Special Issue Article
Cross Domain Opinion Mining in Synonymically Structured Database
|Related article at Pubmed, Scholar Google|
Opinion mining aims at classifying sentiment data into polarity categories positive (or) negative.Opinion mining is the field of analyze the people’s opinions, sentiments, attitudes and emotions from written language. It has been important for many applications such as opinion summarization, opinion integration and review spam identification. On average, human process six articles per hour against the machine’s throughput of 10 per second. However, the opinion information is often unstructured and/or semi-structured data in the internet. Online product reviews are often unstructured, subjective, and hard to digest within a short time period. The main objective of our proposed work is to determine the human opinion from text written in the web page automatically.
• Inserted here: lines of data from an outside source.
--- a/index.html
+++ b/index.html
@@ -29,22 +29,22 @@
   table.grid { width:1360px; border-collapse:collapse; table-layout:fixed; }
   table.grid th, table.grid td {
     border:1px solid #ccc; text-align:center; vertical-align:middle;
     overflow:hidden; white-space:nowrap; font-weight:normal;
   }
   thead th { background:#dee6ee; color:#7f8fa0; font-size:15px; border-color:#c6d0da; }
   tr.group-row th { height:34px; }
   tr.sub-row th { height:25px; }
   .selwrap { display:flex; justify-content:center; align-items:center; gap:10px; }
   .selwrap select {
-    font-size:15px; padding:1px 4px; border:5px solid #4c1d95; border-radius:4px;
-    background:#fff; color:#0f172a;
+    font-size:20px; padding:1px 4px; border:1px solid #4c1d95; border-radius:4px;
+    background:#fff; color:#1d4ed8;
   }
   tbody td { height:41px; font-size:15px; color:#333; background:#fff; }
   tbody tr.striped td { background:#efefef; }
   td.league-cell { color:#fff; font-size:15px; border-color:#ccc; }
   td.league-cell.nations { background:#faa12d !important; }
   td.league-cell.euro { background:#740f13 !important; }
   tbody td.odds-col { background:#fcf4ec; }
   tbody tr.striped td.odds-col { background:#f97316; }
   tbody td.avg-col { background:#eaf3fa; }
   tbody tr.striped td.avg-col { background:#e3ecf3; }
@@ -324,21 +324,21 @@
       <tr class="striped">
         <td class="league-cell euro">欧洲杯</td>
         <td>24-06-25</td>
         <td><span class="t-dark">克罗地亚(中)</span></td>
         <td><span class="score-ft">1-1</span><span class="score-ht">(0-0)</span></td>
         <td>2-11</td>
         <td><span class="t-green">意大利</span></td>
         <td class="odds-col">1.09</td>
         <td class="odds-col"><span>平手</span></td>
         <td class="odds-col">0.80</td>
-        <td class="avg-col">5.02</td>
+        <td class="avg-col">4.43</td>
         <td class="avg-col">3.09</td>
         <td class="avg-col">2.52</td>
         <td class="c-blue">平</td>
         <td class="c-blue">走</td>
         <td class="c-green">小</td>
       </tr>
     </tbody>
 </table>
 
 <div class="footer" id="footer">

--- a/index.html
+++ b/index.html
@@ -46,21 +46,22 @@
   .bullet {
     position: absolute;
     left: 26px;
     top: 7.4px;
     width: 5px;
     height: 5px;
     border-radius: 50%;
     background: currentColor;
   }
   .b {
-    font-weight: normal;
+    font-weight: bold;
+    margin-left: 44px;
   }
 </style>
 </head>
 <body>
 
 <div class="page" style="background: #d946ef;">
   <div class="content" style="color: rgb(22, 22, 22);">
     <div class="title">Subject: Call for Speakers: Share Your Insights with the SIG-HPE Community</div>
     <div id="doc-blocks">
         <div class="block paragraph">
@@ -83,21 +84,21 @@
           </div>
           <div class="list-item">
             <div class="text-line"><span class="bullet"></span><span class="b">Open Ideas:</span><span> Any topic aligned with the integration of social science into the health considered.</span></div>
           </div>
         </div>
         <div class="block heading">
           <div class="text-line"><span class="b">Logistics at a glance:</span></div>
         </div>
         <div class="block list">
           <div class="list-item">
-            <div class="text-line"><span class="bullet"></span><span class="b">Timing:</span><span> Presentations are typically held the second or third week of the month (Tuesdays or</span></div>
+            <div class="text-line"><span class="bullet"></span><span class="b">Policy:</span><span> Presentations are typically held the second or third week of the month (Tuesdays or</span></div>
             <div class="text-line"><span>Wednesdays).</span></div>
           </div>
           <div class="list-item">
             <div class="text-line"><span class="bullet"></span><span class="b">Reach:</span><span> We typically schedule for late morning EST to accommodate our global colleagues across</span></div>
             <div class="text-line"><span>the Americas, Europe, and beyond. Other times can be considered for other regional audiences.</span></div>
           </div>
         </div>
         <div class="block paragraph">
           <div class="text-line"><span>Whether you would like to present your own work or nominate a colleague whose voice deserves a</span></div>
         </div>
Sentiment classification aims to automatically predict sentiment polarity of users publishing product based sentiment data. Applying sentiment classifier results in poor performance because each domain using different sentiment word. In order to train a binary classifier from one or more domains we propose a method to overcome the problem of existing cross domain sentiment classification methods. First we create a synonym database for both source and target domains and perform pos tagging. A product based sentiment classification using spectral clustering algorithm to align the domain specific words from different domains into unified clusters for opinion classification is developed. Sentiment sensitivity is achieved with the help of synonym database by measuring the distributed similarity between the words. To investigate the effectiveness of our method, we have compared it with several algorithms and develop a robust and generic cross-domain sentiment classifier.